ベルテ静岡B2へ 「故郷にプロバスケ」情熱は実った 創設メンバー大石選手(沼津出身)安泰捨てた挑戦

 ベルテックス静岡を象徴する背番号「1」が歓喜の瞬間を迎えた。1日のバスケットボールBリーグ3部(B3)プレーオフ準決勝第3戦。大石慎之介(35)=沼津市出身=は試合終了と同時に拳を突き上げた。埼玉に競り勝ち悲願のB2昇格。クラブ創設メンバーでただ1人残るリーダーは「4年間は長かった。でも、すぐに上がるより、積み重ねて上がれたことがうれしい」と感慨に浸った。

チームメートの好プレーに拳を握って喜ぶ静岡の大石慎之介(左から3人目)=1日午後、さいたま市の浦和駒場体育館(写真部・小糸恵介)
チームメートの好プレーに拳を握って喜ぶ静岡の大石慎之介(左から3人目)=1日午後、さいたま市の浦和駒場体育館(写真部・小糸恵介)

 2018年6月、B1三遠ネオフェニックスを退団した大石は、静岡の前身で、同年春に発足した静岡エスアカデミア・スポーツクラブに入団した。Bリーグを目標に掲げてはいたが、県社会人リーグからのスタート。長年プレーしたトップリーグから、はるかにカテゴリーが下の市民クラブへの移籍だった。
 同年2月に右膝前十字靱帯(じんたい)断裂の大けがを負ったものの、三遠からは契約更新に加え、将来的なフロント入りも打診されていたという。未来は安泰だった。
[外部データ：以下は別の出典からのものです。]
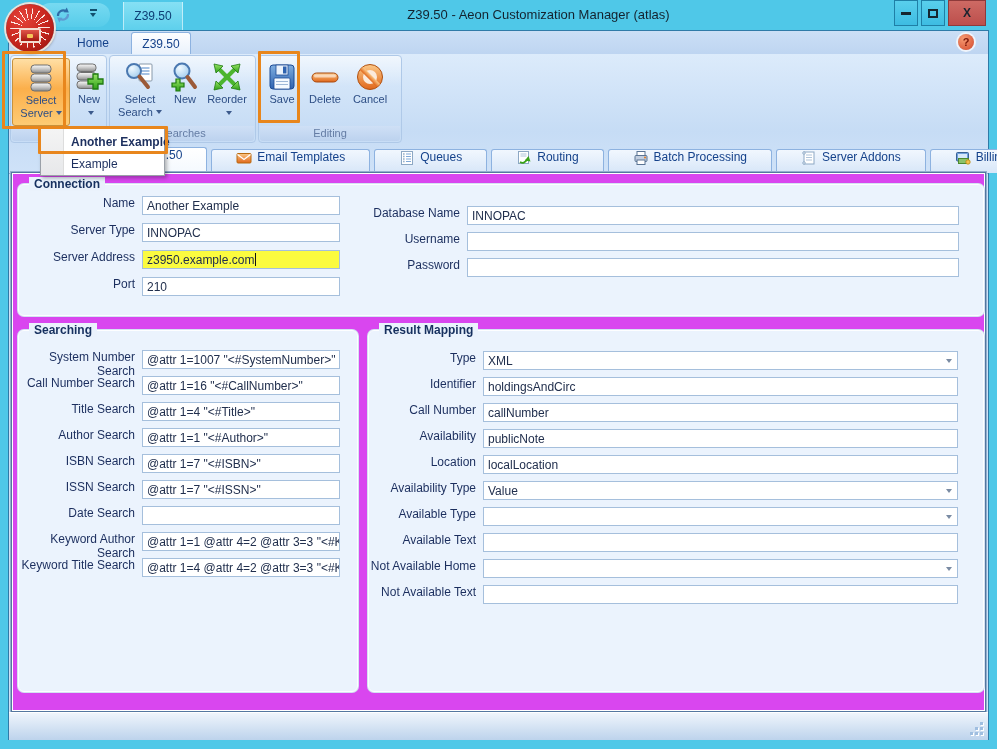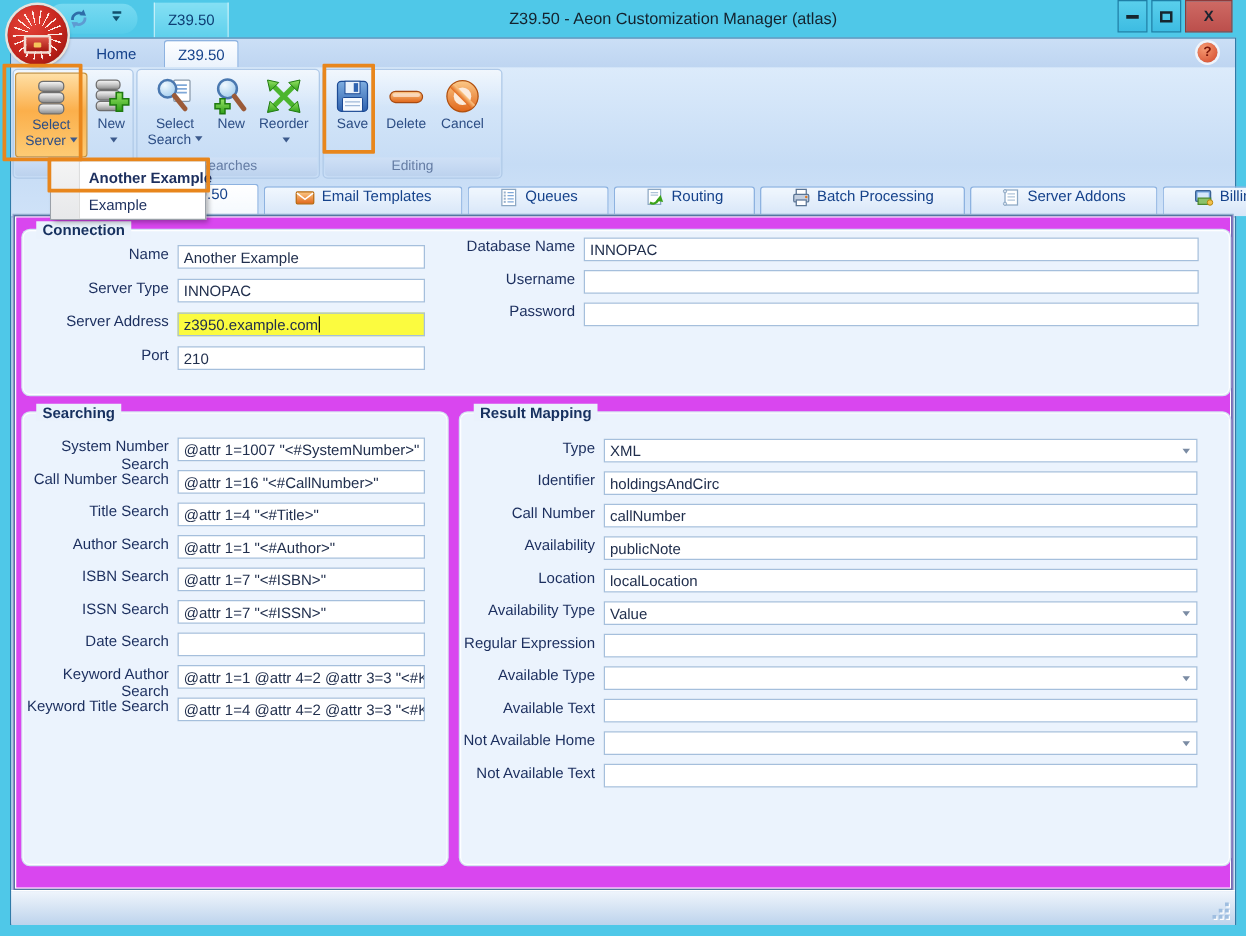--- a/index.html
+++ b/index.html
@@ -56,7 +56,7 @@
   .tcaret{width:1px;height:13px;background:#101010;margin-left:1px;flex:none}
   .carrow{position:absolute;right:5px;top:7px;width:0;height:0;border-left:3.5px solid transparent;border-right:3.5px solid transparent;border-top:4px solid #7A8BA3}
   #conn-left{left:8px;top:23px;grid-auto-rows:27px;--lw:122px;--fw:198px}
-  #conn-right{left:358px;top:17px;grid-auto-rows:26px;--lw:97px;--fw:492px}
+  #conn-right{left:358px;top:33px;grid-auto-rows:26px;--lw:97px;--fw:492px}
   #searching-rows{left:8px;top:177px;grid-auto-rows:26px;--lw:122px;--fw:198px}
   #rm-rows{left:358px;top:178px;grid-auto-rows:26px;--lw:113px;--fw:475px}
   

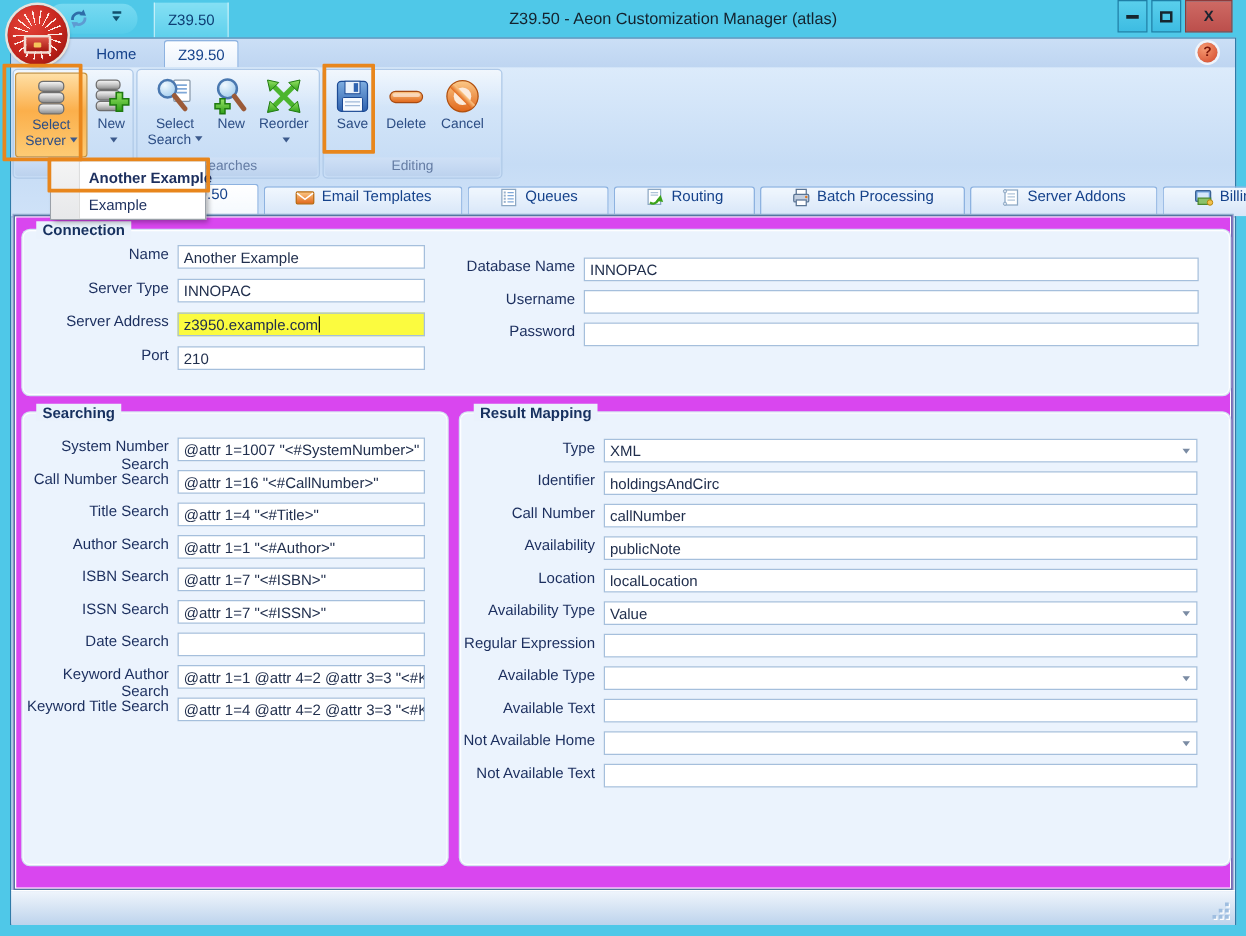--- a/index.html
+++ b/index.html
@@ -475,12 +475,6 @@
           </div>
         </div>
         <div class="frow">
-          <div class="flabel">Regular Expression</div>
-          <div class="fld">
-            <span></span>
-          </div>
-        </div>
-        <div class="frow">
           <div class="flabel">Available Type</div>
           <div class="fld">
             <span></span>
ただ、リーグ規定で浜松での試合が減り「小学校からプロまで、ずっとプレーしてきた静岡を離れていく寂しさがあった」。
 決断の決め手は「生まれ育った街にプロチームを」という思い。幼少期、トップ選手のプレーに胸を躍らせたように、今度は自分が「子どもたちの目標となる舞台を作りたかった」と振り返る。
 アマチュア選手が大半だった1年目からクラブにプロ意識を植え付けてきた精神的主柱は昨季からオフコートキャプテンを務める。埼玉戦は出場機会がなかったが声をかけ、前日練習では「ここまで来たら気持ちだけ。主導権を握って戦おう」と語りかけた。「選手、フロントとも一つになって戦えた。今までで最高のゲーム」と、クラブの成長をかみしめた。